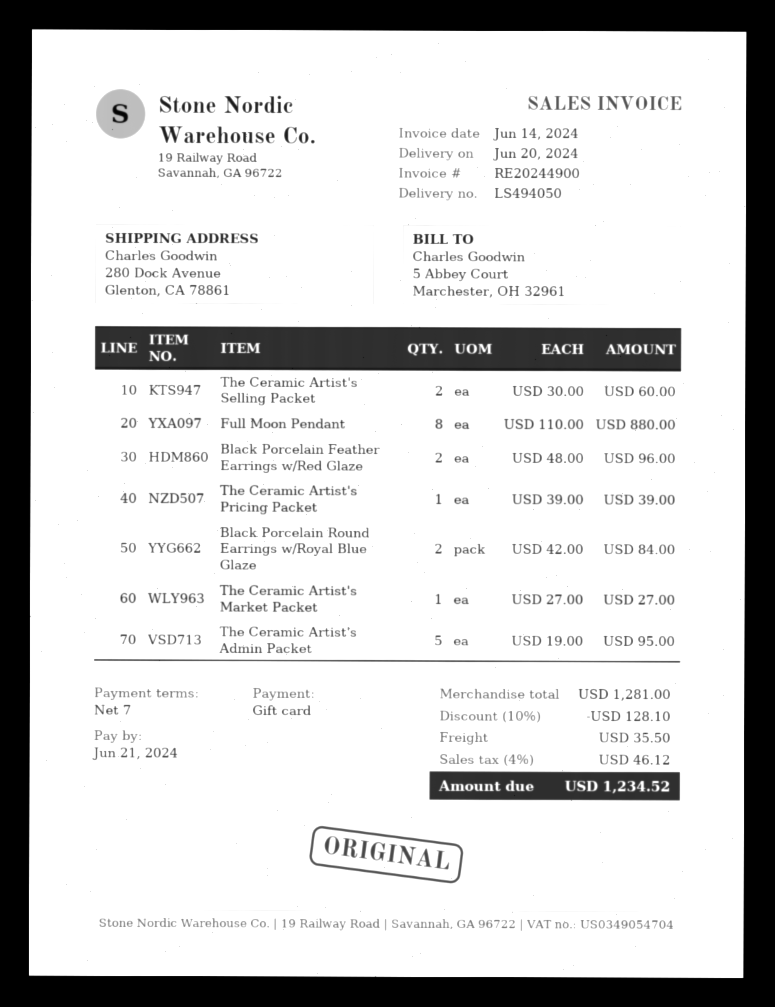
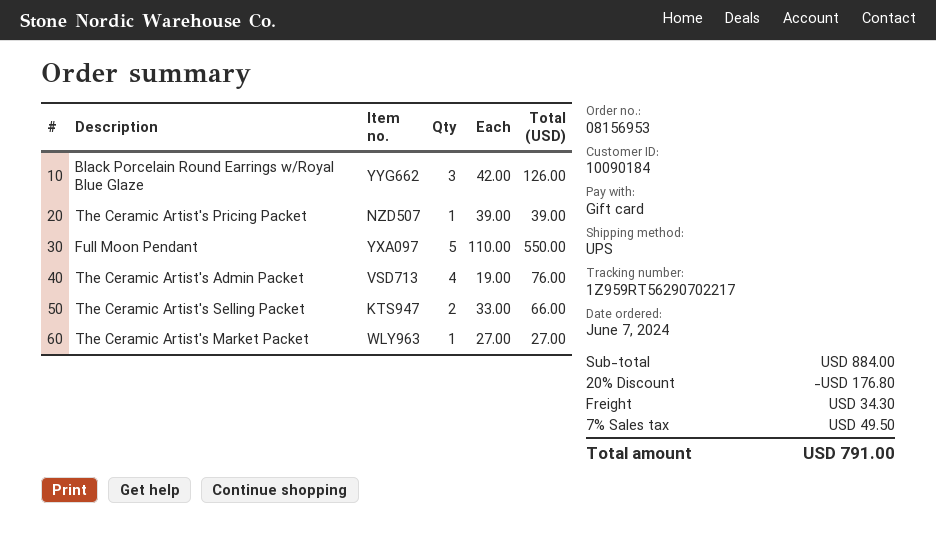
The Ceramic Artist's Selling Packet: 2 x 30.00 = 60.00 -> 2 x 33.00 = 66.00
Full Moon Pendant: 8 x 110.00 = 880.00 -> 5 x 110.00 = 550.00
Black Porcelain Feather Earrings w/Red Glaze: 2 x 48.00 = 96.00 -> none
Black Porcelain Round Earrings w/Royal Blue Glaze: 2 x 42.00 = 84.00 -> 3 x 42.00 = 126.00
The Ceramic Artist's Admin Packet: 5 x 19.00 = 95.00 -> 4 x 19.00 = 76.00
subtotal: 1281.00 -> 884.00
discount: 10% = 128.10 -> 20% = 176.80
shipping: 35.50 -> 34.30
tax: 4% = 46.12 -> 7% = 49.50
total: 1234.52 -> 791.00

┄┄┄┄┄┄┄┄┄┄

The expected answer is a word-for-word copy of every line from the one that contains "Full Moon Pendant: 8" through the final line of the material.

Full Moon Pendant: 8 x 110.00 = 880.00 -> 5 x 110.00 = 550.00
Black Porcelain Feather Earrings w/Red Glaze: 2 x 48.00 = 96.00 -> none
Black Porcelain Round Earrings w/Royal Blue Glaze: 2 x 42.00 = 84.00 -> 3 x 42.00 = 126.00
The Ceramic Artist's Admin Packet: 5 x 19.00 = 95.00 -> 4 x 19.00 = 76.00
subtotal: 1281.00 -> 884.00
discount: 10% = 128.10 -> 20% = 176.80
shipping: 35.50 -> 34.30
tax: 4% = 46.12 -> 7% = 49.50
total: 1234.52 -> 791.00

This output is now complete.